Instructions to follow:
Word for word, the data below must be repeated in full; no picture is to be included.

Front-end code change data:
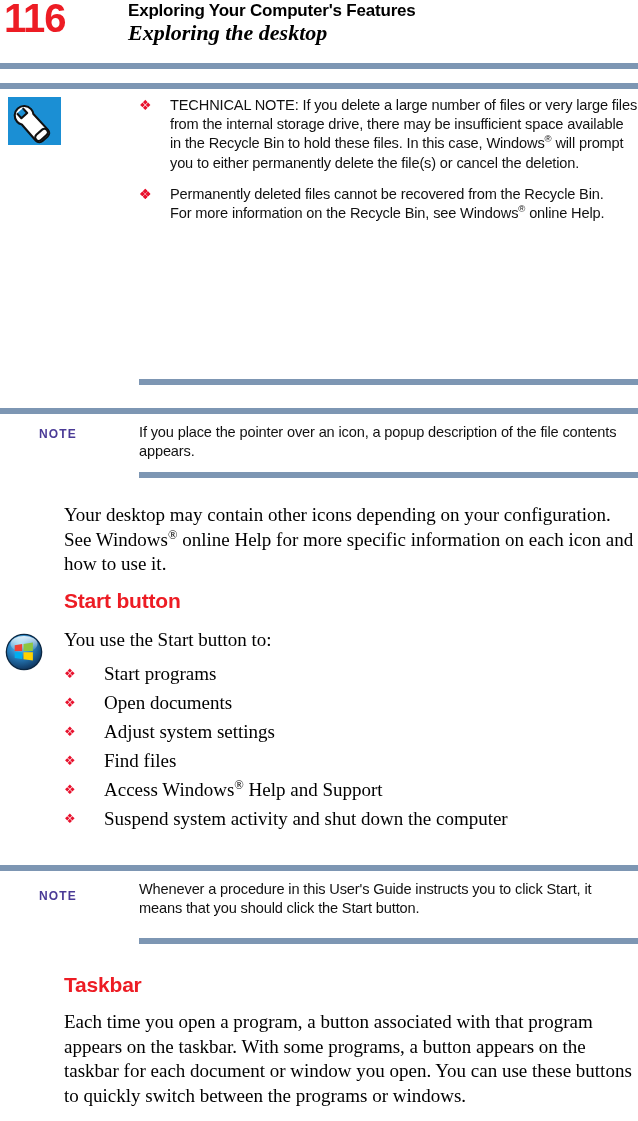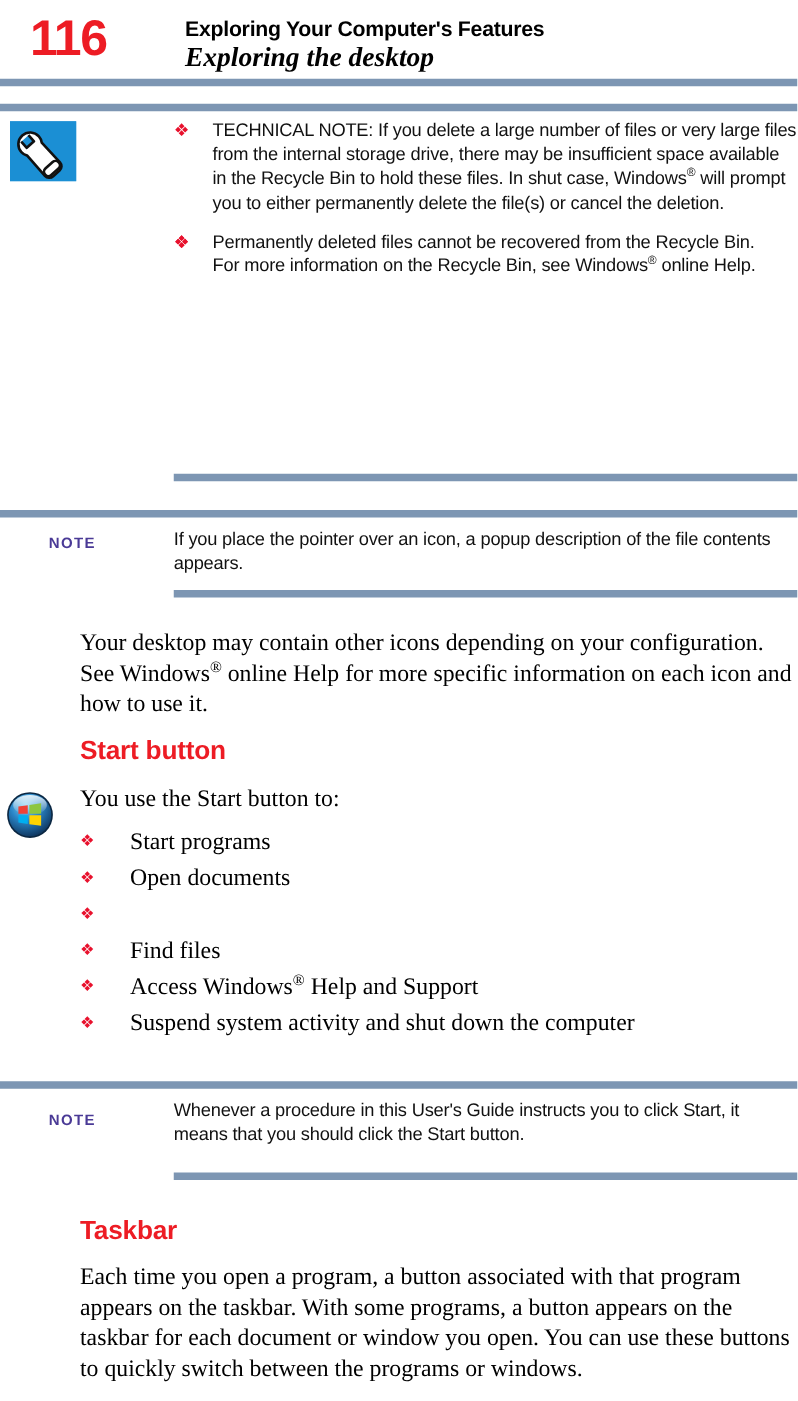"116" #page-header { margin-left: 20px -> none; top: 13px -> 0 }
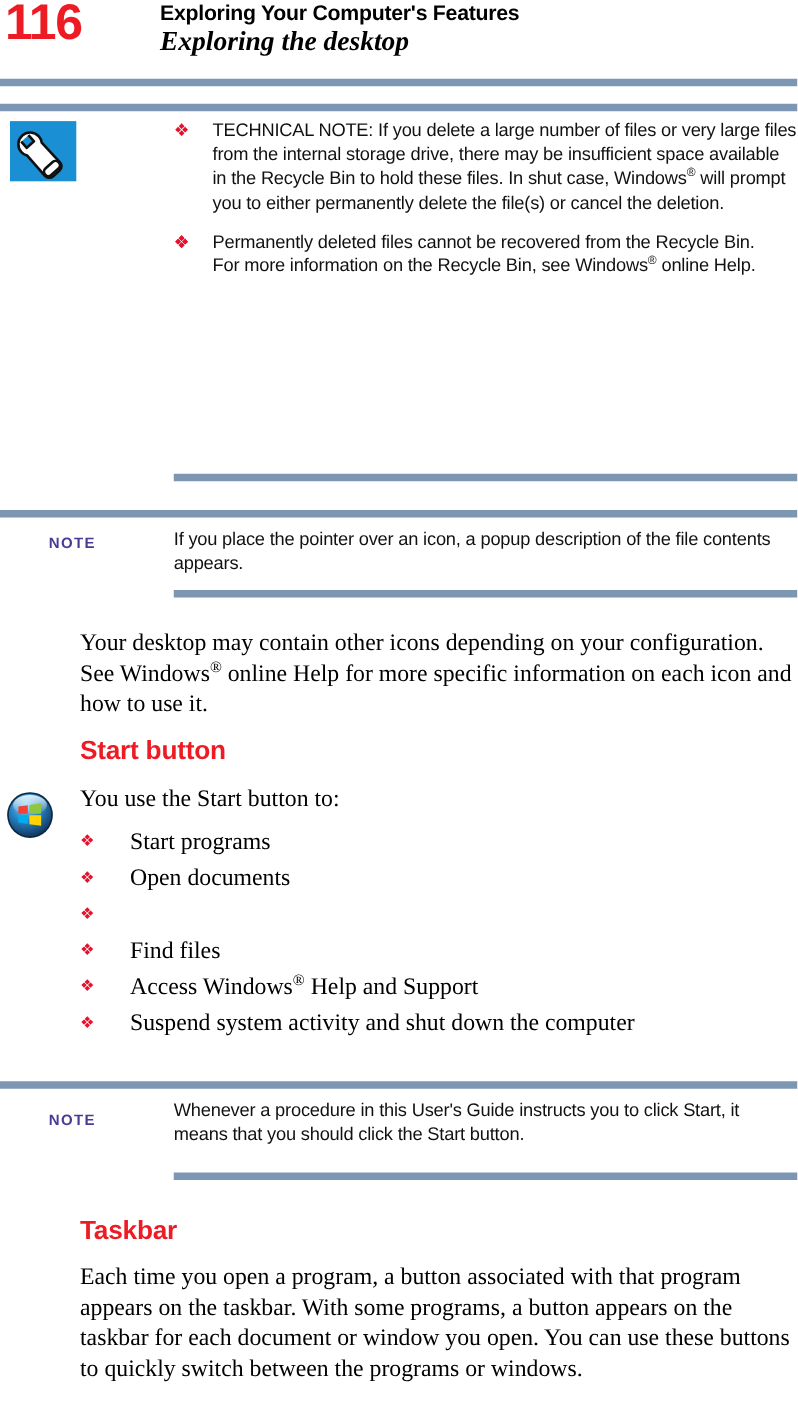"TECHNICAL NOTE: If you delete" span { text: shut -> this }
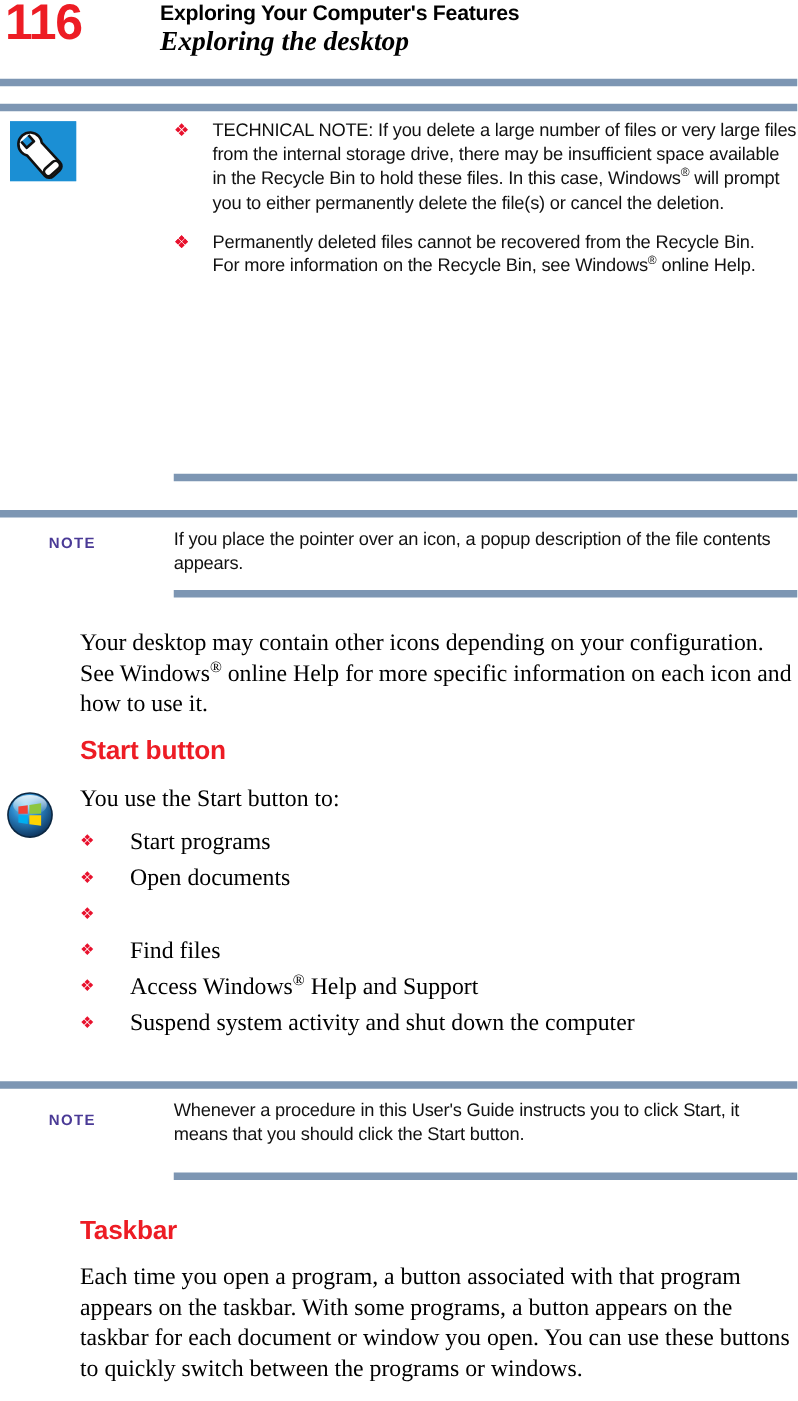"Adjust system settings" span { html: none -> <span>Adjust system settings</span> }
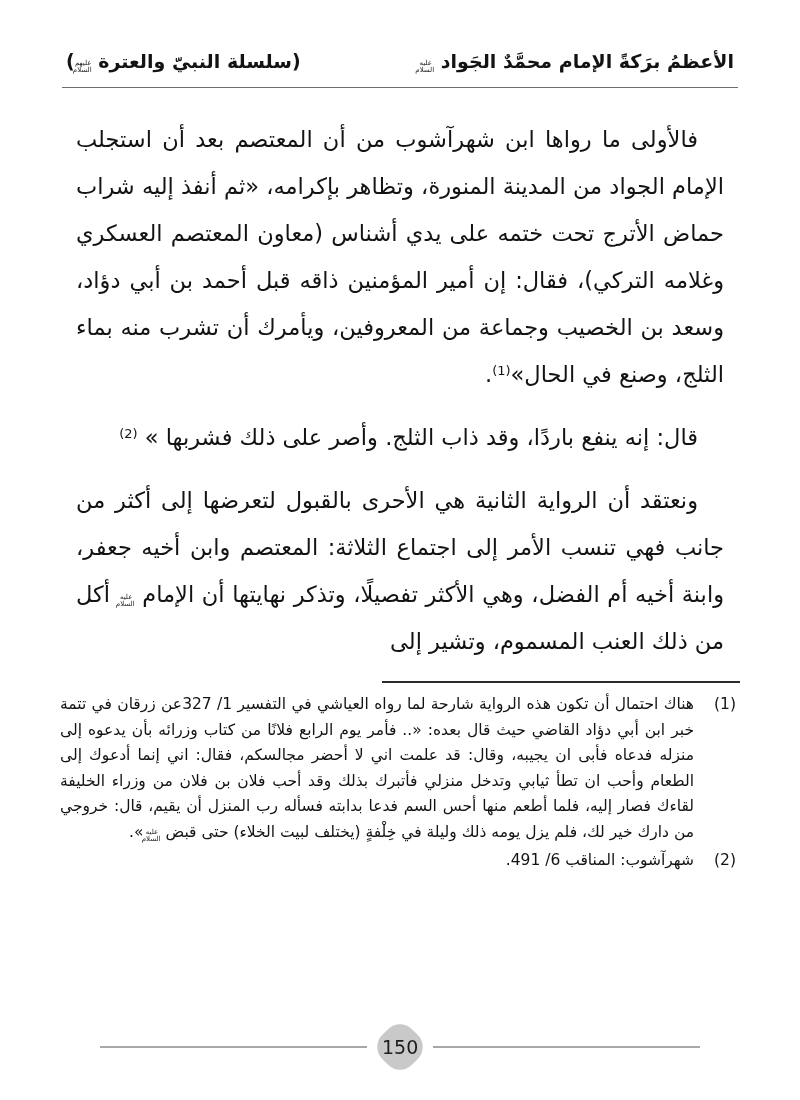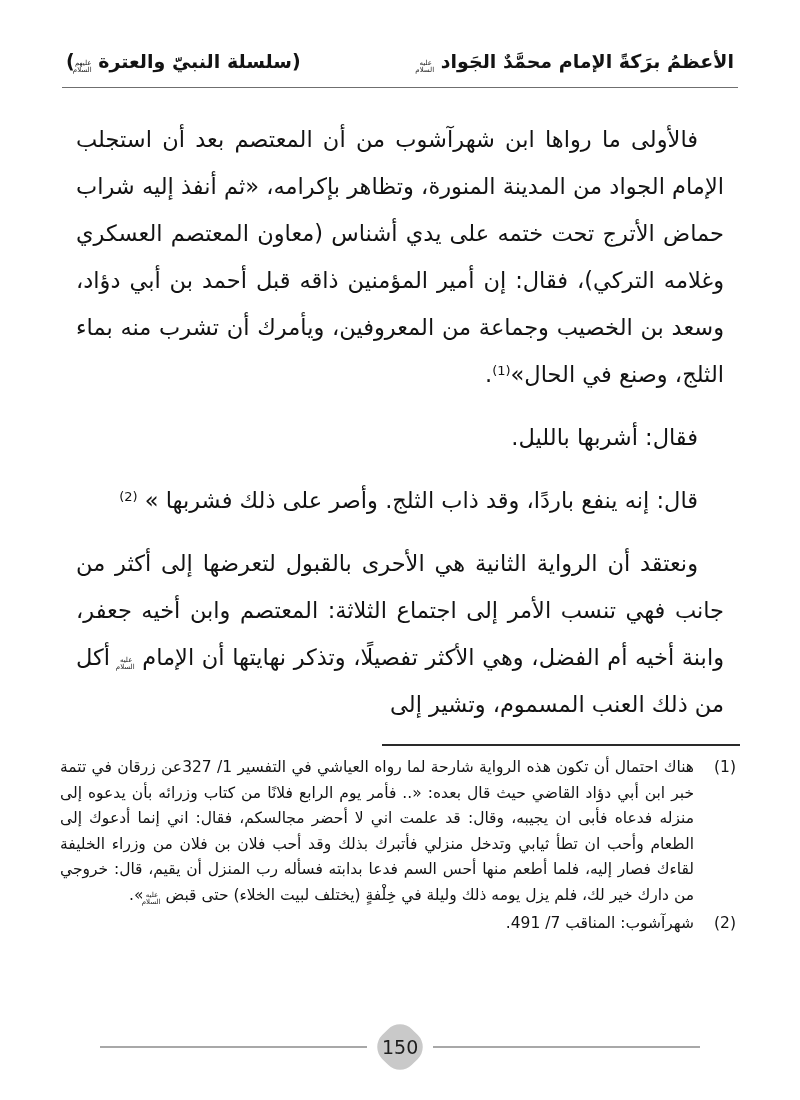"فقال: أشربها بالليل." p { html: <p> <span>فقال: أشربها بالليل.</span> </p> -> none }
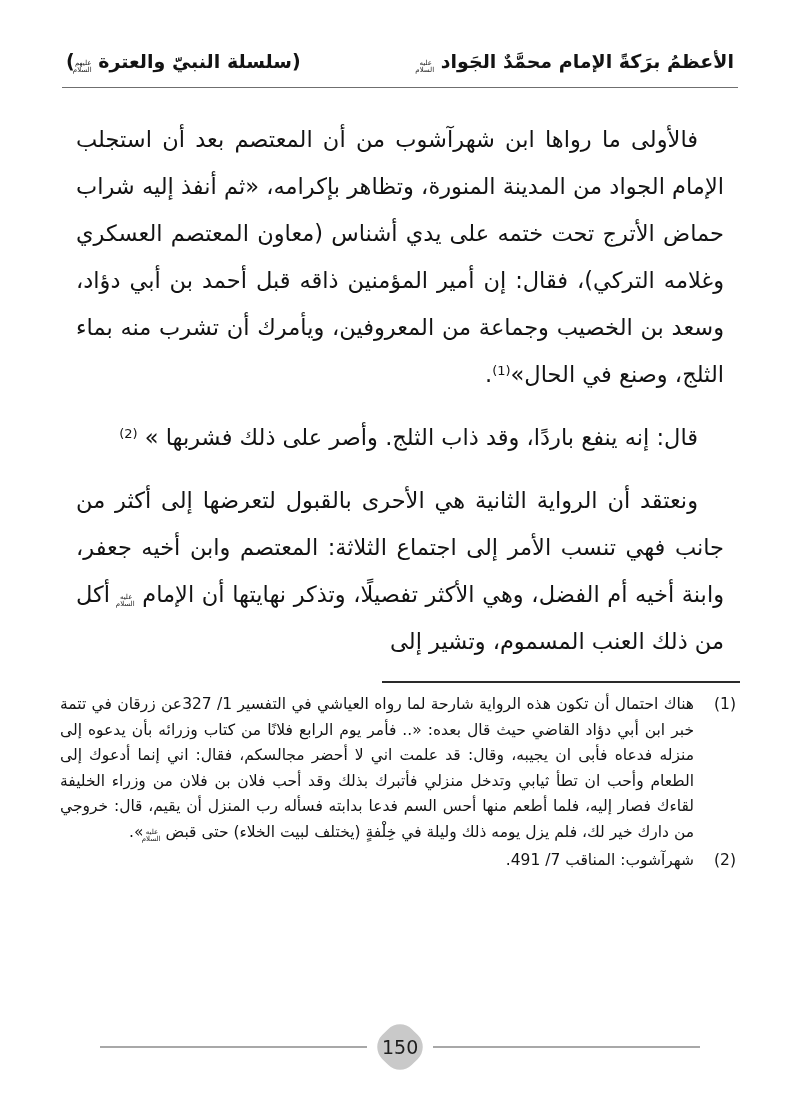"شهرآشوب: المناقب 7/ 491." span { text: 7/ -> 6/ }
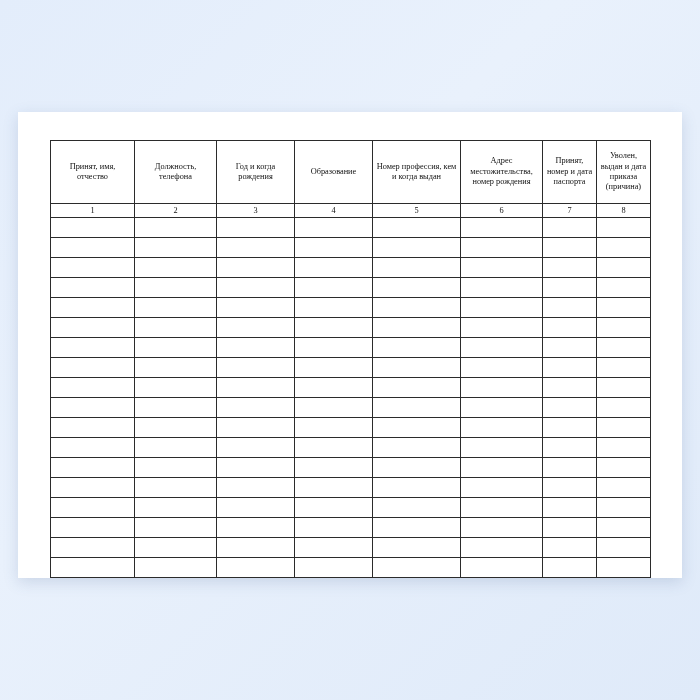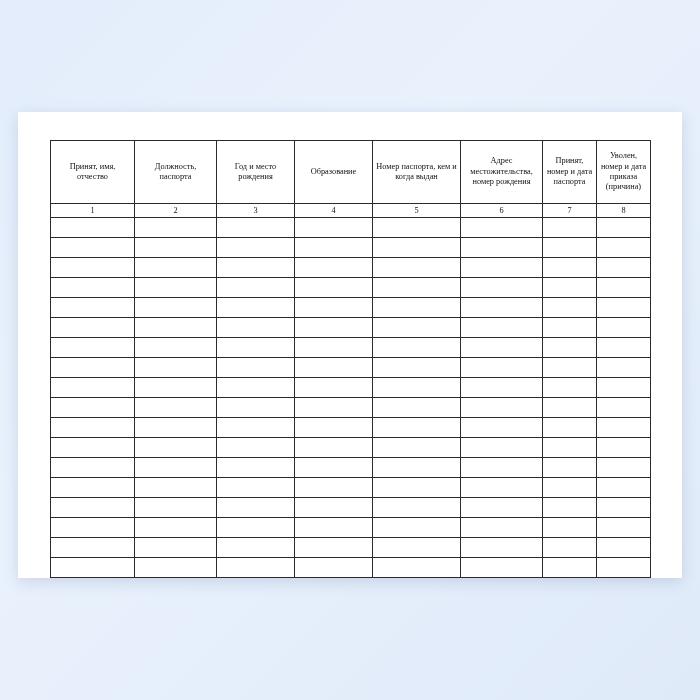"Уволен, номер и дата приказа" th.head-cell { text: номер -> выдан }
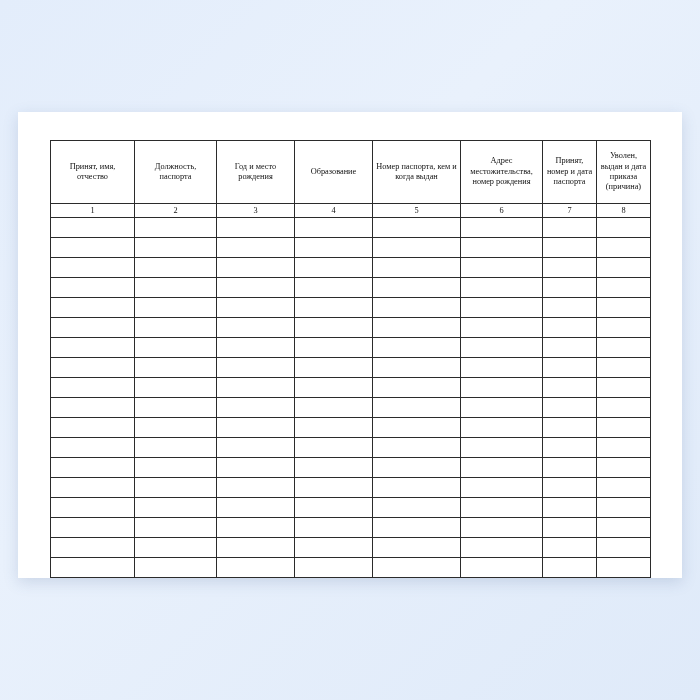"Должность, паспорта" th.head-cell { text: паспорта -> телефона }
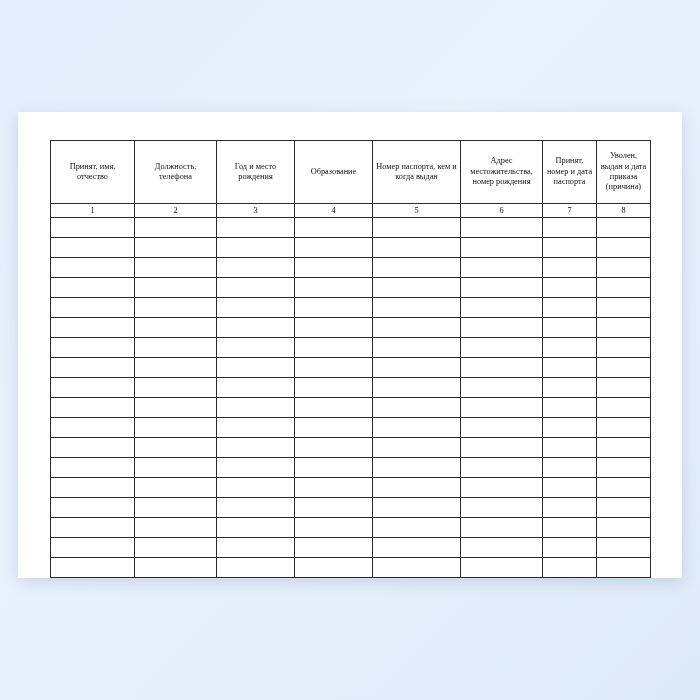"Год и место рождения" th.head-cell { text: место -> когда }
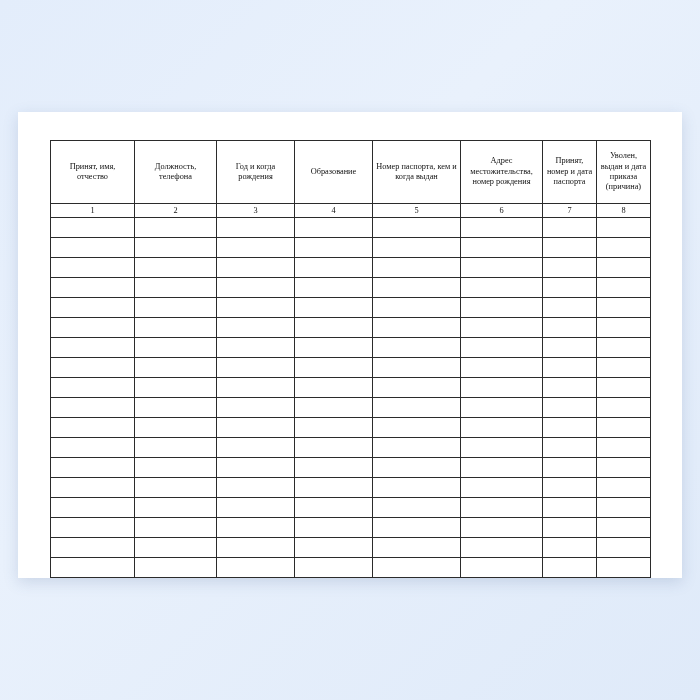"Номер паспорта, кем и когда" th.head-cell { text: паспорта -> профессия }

Solution:
"116" #page-header { margin-left: 20px -> none; top: 13px -> 0 }
"TECHNICAL NOTE: If you delete" span { text: shut -> this }
"Adjust system settings" span { html: none -> <span>Adjust system settings</span> }
"فقال: أشربها بالليل." p { html: <p> <span>فقال: أشربها بالليل.</span> </p> -> none }
"شهرآشوب: المناقب 7/ 491." span { text: 7/ -> 6/ }
"Уволен, номер и дата приказа" th.head-cell { text: номер -> выдан }
"Должность, паспорта" th.head-cell { text: паспорта -> телефона }
"Год и место рождения" th.head-cell { text: место -> когда }
"Номер паспорта, кем и когда" th.head-cell { text: паспорта -> профессия }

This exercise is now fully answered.